____ GIVEN DATA

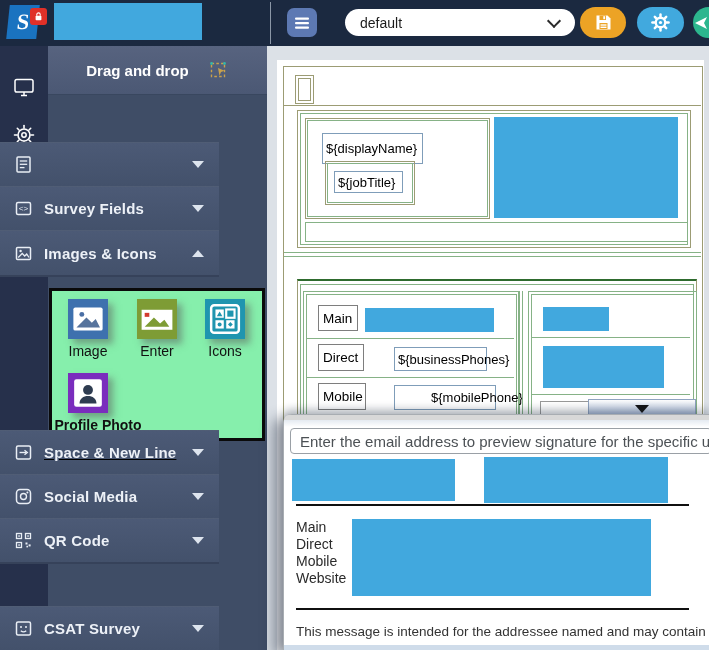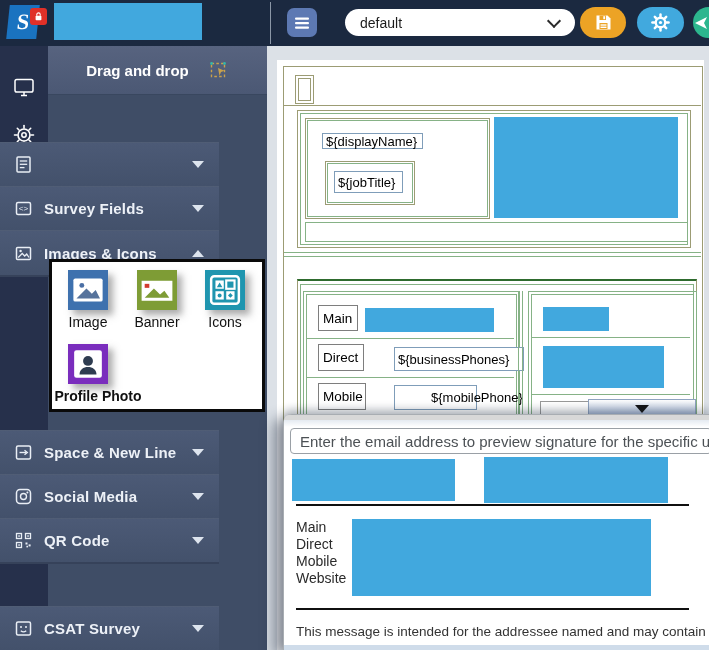--- a/index.html
+++ b/index.html
@@ -319,7 +319,7 @@
   <div class="abs obox" style="left:305px;top:118px;width:183px;height:99px;"></div>
   <div class="abs gbox" style="left:307px;top:120px;width:179px;height:95px;"></div>
 
-  <div class="abs fld" style="left:322px;top:133px;width:101px;height:16px;box-sizing:border-box;">${displayName}</div>
+  <div class="abs fld" style="left:322px;top:133px;width:101px;height:31px;box-sizing:border-box;">${displayName}</div>
 
   <div class="abs obox" style="left:325px;top:161px;width:88px;height:42px;"></div>
   <div class="abs gbox" style="left:327px;top:163px;width:84px;height:38px;"></div>

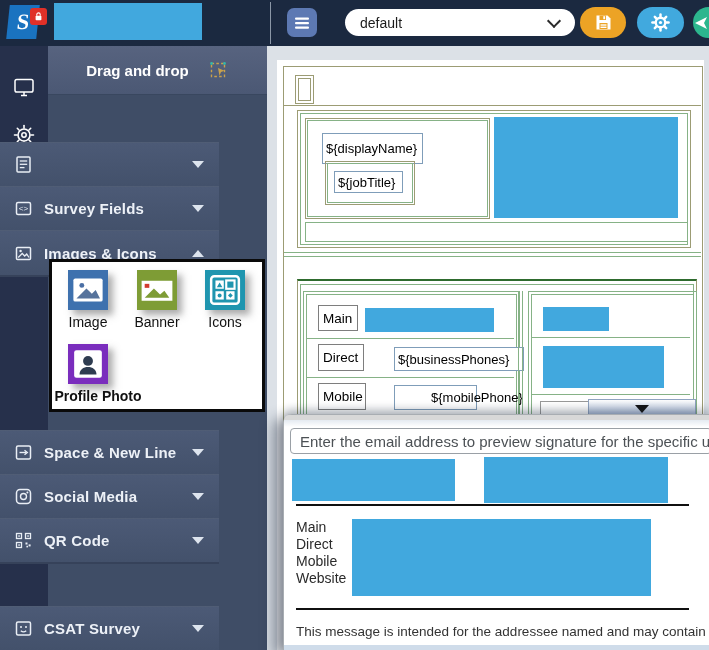--- a/index.html
+++ b/index.html
@@ -28,7 +28,7 @@
            border-bottom:1px solid #39475f;display:flex;align-items:center;justify-content:center;gap:20px;}
   .dragtxt{color:#fff;font-size:15px;font-weight:600;}
   
-  .tilepanel{left:49px;top:259px;width:210px;height:147px;background:#ffffff;border:3px solid #0a0a0a;}
+  .tilepanel{left:49px;top:288px;width:210px;height:147px;background:#86efac;border:3px solid #0a0a0a;}
   .tile{position:absolute;width:40px;height:40px;box-shadow:5px 5px 7px rgba(90,90,90,.5);cursor:grab;}
   .tile-lb{position:absolute;font-size:14px;color:#111;text-align:center;white-space:nowrap;}
   

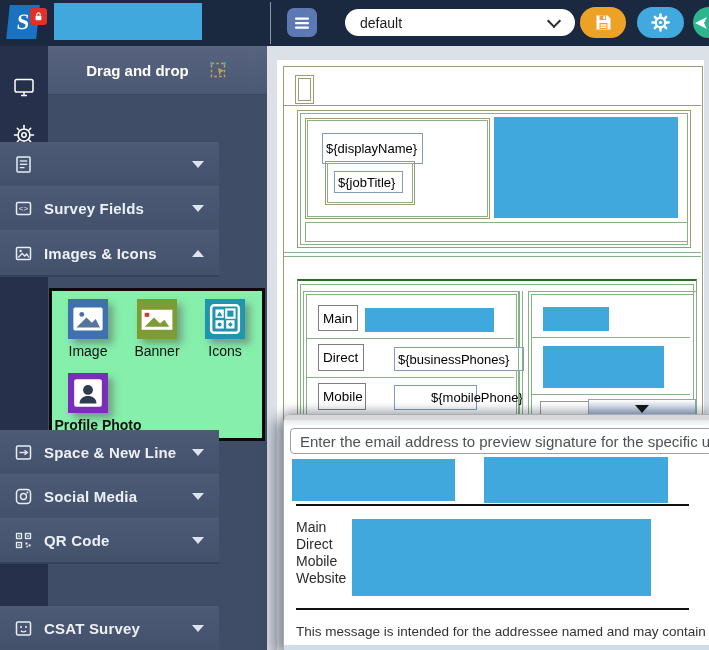--- a/index.html
+++ b/index.html
@@ -245,7 +245,7 @@
       </svg>
     </div>
     <div class="tile-lb" style="left:4px;top:52px;width:64px;">Image</div>
-    <div class="tile-lb" style="left:71px;top:52px;width:68px;">Banner</div>
+    <div class="tile-lb" style="left:71px;top:52px;width:68px;">Enter</div>
     <div class="tile-lb" style="left:142px;top:52px;width:62px;">Icons</div>
     <div class="tile-lb" style="left:-4px;top:126px;width:100px;font-weight:bold;">Profile Photo</div>
   </div>

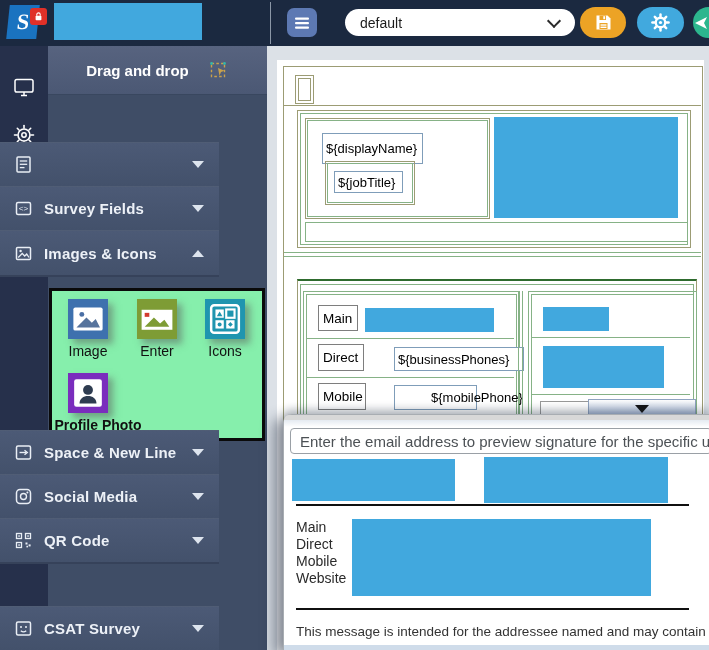--- a/index.html
+++ b/index.html
@@ -342,7 +342,7 @@
   <div class="abs blue" style="left:365px;top:308px;width:129px;height:24px;"></div>
 
   <div class="abs lbl" style="left:318px;top:344px;width:46px;height:27px;box-sizing:border-box;">Direct</div>
-  <div class="abs fld" style="left:394px;top:347px;width:130px;height:24px;box-sizing:border-box;">${businessPhones}</div>
+  <div class="abs fld" style="left:394px;top:347px;width:93px;height:24px;box-sizing:border-box;">${businessPhones}</div>
 
   <div class="abs lbl" style="left:318px;top:383px;width:48px;height:27px;box-sizing:border-box;">Mobile</div>
   <div class="abs fld" style="left:394px;top:385px;width:83px;height:25px;box-sizing:border-box;padding-left:36px;">${mobilePhone}</div>

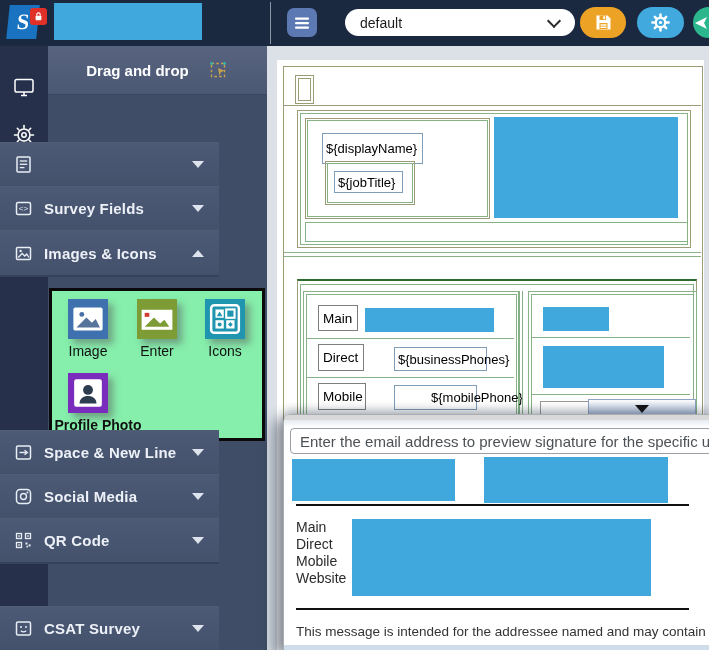--- a/index.html
+++ b/index.html
@@ -345,7 +345,7 @@
   <div class="abs fld" style="left:394px;top:347px;width:93px;height:24px;box-sizing:border-box;">${businessPhones}</div>
 
   <div class="abs lbl" style="left:318px;top:383px;width:48px;height:27px;box-sizing:border-box;">Mobile</div>
-  <div class="abs fld" style="left:394px;top:385px;width:83px;height:25px;box-sizing:border-box;padding-left:36px;">${mobilePhone}</div>
+  <div class="abs fld" style="left:394px;top:385px;width:102px;height:25px;box-sizing:border-box;padding-left:36px;">${mobilePhone}</div>
 
   <div class="abs gline" style="left:518px;top:291px;width:1px;height:129px;"></div>
   <div class="abs gline" style="left:522px;top:291px;width:1px;height:129px;"></div>

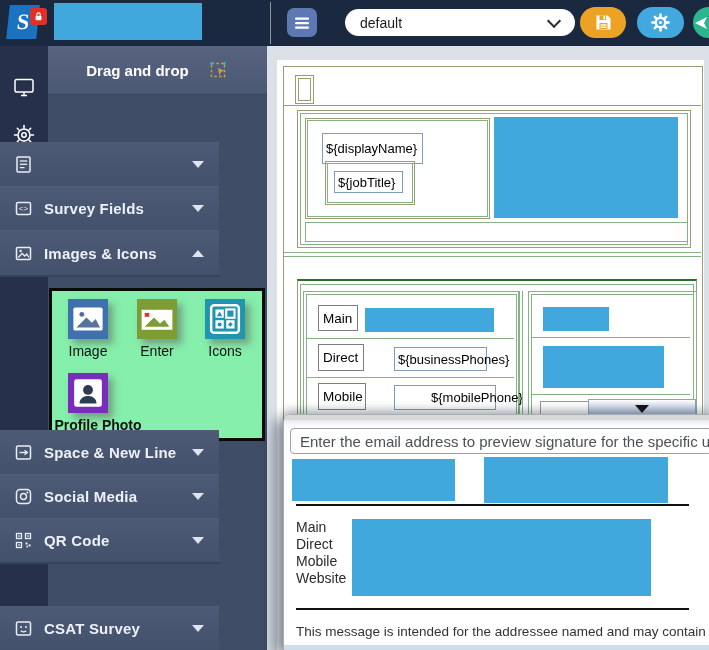--- a/index.html
+++ b/index.html
@@ -250,7 +250,7 @@
     <div class="tile-lb" style="left:-4px;top:126px;width:100px;font-weight:bold;">Profile Photo</div>
   </div>
 
-  <div class="sb-row" style="top:430px;">
+  <div class="sb-row" style="top:430px;text-decoration:underline;">
     <span class="sb-ic">
       <svg width="19" height="19" viewBox="0 0 19 19">
           <rect x="2.5" y="3" width="14" height="13" rx="1.5" stroke="#e9eef5" stroke-width="1.5" fill="none"></rect>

________

■ TASK DETAILS
Locate the lines above that hold the word "size". Show every one of them.

■ RESULT OF THIS EXERCISE
   .dragtxt{color:#fff;font-size:15px;font-weight:600;}
   .tile-lb{position:absolute;font-size:14px;color:#111;text-align:center;white-space:nowrap;}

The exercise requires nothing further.